→ **Task statement**:
Look through the data below for the line with "quote number: QT0047 -> QT0962" and the line with "ship to: Talallee", then output those two and all lines in between, exactly as written.

[Before-and-after change data]
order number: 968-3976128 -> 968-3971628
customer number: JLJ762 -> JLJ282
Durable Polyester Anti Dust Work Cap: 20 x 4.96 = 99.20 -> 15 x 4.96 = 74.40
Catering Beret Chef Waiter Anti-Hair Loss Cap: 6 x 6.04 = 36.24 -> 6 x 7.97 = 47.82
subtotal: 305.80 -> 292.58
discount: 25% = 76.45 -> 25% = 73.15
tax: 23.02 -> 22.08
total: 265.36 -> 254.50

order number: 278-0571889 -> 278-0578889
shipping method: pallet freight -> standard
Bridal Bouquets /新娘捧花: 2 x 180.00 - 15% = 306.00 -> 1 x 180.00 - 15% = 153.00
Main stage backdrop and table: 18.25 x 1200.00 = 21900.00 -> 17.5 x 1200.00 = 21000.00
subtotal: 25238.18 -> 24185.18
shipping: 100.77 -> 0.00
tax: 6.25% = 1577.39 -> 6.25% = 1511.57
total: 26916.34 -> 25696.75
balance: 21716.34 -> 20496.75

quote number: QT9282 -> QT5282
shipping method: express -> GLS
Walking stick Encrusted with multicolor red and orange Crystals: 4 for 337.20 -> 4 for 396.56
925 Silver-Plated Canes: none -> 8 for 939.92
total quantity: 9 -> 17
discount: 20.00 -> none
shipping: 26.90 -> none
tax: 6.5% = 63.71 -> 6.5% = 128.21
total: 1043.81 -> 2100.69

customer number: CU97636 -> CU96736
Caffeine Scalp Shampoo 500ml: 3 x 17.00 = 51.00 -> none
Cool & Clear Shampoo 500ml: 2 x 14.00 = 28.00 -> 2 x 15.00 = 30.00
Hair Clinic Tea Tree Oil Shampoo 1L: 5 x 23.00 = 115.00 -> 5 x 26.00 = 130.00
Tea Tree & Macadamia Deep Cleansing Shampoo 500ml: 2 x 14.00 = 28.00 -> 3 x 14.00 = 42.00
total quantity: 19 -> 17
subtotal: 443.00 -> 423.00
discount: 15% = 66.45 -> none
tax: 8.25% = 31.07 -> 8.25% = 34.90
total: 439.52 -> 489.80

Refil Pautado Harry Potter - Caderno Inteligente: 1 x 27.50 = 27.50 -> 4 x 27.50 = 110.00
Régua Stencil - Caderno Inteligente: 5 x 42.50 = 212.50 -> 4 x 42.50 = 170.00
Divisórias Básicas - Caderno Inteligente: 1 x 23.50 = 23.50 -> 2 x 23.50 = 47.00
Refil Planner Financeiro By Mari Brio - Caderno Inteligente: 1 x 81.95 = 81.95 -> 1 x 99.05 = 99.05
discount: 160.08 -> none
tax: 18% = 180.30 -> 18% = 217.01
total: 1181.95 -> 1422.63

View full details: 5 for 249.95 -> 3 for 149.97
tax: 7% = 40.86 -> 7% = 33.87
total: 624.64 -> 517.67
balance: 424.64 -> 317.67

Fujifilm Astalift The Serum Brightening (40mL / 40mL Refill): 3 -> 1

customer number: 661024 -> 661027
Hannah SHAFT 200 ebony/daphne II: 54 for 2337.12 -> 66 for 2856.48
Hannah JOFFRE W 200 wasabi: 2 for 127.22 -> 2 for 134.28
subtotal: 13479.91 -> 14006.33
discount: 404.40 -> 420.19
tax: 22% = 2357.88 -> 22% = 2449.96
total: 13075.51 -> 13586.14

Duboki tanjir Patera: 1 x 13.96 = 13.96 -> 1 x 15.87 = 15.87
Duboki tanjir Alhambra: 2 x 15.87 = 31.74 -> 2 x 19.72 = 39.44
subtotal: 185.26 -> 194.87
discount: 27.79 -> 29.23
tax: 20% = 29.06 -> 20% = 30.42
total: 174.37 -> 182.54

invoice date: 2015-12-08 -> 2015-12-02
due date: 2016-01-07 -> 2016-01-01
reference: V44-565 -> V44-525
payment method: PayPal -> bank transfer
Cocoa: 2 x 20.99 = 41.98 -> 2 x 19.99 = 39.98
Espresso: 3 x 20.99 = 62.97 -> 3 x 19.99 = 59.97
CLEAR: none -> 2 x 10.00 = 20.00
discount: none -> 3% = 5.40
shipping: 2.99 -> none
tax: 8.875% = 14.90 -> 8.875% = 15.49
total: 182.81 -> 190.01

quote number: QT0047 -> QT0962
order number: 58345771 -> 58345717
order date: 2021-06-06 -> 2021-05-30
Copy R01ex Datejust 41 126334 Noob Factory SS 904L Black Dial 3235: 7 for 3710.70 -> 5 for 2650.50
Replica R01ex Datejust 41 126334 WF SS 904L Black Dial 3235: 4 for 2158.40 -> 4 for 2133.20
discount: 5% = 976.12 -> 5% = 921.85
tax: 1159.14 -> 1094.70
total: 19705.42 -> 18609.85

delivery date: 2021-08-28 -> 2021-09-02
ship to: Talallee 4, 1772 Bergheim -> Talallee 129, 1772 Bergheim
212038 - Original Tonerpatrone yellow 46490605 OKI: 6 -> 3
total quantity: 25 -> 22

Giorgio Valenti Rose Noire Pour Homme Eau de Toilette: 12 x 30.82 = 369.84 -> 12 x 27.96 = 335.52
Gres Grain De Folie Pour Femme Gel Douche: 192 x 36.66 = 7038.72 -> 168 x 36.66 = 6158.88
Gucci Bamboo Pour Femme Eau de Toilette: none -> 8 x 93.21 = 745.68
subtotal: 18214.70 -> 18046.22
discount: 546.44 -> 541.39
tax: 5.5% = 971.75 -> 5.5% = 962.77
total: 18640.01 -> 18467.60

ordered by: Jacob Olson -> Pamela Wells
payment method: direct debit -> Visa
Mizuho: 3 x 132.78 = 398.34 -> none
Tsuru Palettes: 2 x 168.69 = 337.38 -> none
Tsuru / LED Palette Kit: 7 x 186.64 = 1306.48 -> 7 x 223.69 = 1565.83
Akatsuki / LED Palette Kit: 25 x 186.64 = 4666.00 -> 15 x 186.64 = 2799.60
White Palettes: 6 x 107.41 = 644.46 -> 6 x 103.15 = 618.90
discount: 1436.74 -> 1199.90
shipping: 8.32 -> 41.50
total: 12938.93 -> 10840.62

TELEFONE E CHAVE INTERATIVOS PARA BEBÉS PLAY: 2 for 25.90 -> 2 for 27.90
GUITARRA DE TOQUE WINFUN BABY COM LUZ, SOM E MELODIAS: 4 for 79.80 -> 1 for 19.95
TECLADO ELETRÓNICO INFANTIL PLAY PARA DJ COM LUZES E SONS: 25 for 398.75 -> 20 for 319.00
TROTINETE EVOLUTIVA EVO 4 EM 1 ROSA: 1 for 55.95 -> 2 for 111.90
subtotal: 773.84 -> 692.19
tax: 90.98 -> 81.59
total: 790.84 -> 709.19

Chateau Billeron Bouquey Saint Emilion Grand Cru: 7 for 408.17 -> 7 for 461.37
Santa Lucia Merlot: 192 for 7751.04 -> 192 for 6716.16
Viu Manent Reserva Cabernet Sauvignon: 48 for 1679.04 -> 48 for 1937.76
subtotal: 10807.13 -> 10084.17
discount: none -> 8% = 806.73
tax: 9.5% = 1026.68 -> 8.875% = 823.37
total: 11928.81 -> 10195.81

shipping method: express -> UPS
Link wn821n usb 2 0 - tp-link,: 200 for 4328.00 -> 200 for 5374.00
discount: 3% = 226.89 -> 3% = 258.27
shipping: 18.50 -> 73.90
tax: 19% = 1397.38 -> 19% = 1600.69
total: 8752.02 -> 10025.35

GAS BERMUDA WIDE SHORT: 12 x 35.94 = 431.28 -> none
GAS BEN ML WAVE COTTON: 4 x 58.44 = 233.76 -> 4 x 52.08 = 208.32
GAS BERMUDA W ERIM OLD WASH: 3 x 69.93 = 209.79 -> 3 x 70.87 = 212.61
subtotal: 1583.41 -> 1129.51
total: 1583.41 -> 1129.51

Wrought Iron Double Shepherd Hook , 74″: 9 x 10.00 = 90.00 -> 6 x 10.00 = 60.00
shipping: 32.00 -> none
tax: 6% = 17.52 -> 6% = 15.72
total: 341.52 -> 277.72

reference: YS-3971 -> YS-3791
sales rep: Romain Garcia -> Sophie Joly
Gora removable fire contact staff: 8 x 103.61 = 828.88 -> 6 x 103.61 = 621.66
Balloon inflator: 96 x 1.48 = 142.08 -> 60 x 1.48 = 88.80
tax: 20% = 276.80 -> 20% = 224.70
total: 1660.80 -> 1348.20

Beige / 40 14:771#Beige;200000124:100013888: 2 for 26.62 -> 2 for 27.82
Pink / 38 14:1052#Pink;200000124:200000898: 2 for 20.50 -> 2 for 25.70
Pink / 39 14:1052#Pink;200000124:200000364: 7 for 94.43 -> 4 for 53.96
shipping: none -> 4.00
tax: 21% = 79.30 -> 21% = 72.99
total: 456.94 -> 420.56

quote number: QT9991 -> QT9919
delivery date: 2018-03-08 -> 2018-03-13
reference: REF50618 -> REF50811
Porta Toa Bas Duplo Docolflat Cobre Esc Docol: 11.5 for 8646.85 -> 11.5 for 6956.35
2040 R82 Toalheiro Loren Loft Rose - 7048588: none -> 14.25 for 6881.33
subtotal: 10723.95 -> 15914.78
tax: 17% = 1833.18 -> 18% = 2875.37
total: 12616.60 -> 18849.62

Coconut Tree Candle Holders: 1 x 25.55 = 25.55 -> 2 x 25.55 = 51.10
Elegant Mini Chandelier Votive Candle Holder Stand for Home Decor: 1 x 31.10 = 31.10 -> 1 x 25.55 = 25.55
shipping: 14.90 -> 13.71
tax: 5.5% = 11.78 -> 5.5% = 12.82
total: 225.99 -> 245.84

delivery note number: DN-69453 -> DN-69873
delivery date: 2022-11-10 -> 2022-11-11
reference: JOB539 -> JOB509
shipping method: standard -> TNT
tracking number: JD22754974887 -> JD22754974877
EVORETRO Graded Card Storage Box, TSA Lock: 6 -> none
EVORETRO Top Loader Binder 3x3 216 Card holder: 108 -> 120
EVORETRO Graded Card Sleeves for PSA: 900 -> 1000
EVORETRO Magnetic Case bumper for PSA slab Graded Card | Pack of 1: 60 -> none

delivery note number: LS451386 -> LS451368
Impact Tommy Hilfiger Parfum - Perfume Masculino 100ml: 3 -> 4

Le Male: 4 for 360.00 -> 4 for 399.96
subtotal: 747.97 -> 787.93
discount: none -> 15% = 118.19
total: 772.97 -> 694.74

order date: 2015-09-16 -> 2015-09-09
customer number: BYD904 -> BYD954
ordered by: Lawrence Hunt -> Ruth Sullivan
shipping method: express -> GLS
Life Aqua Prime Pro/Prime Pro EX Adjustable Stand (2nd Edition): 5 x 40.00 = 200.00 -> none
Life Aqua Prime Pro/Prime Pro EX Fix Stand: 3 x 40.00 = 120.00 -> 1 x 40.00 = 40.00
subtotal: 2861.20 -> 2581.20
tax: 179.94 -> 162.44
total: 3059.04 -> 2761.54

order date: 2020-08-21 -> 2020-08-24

→ **Finished task**:
quote number: QT0047 -> QT0962
order number: 58345771 -> 58345717
order date: 2021-06-06 -> 2021-05-30
Copy R01ex Datejust 41 126334 Noob Factory SS 904L Black Dial 3235: 7 for 3710.70 -> 5 for 2650.50
Replica R01ex Datejust 41 126334 WF SS 904L Black Dial 3235: 4 for 2158.40 -> 4 for 2133.20
discount: 5% = 976.12 -> 5% = 921.85
tax: 1159.14 -> 1094.70
total: 19705.42 -> 18609.85

delivery date: 2021-08-28 -> 2021-09-02
ship to: Talallee 4, 1772 Bergheim -> Talallee 129, 1772 Bergheim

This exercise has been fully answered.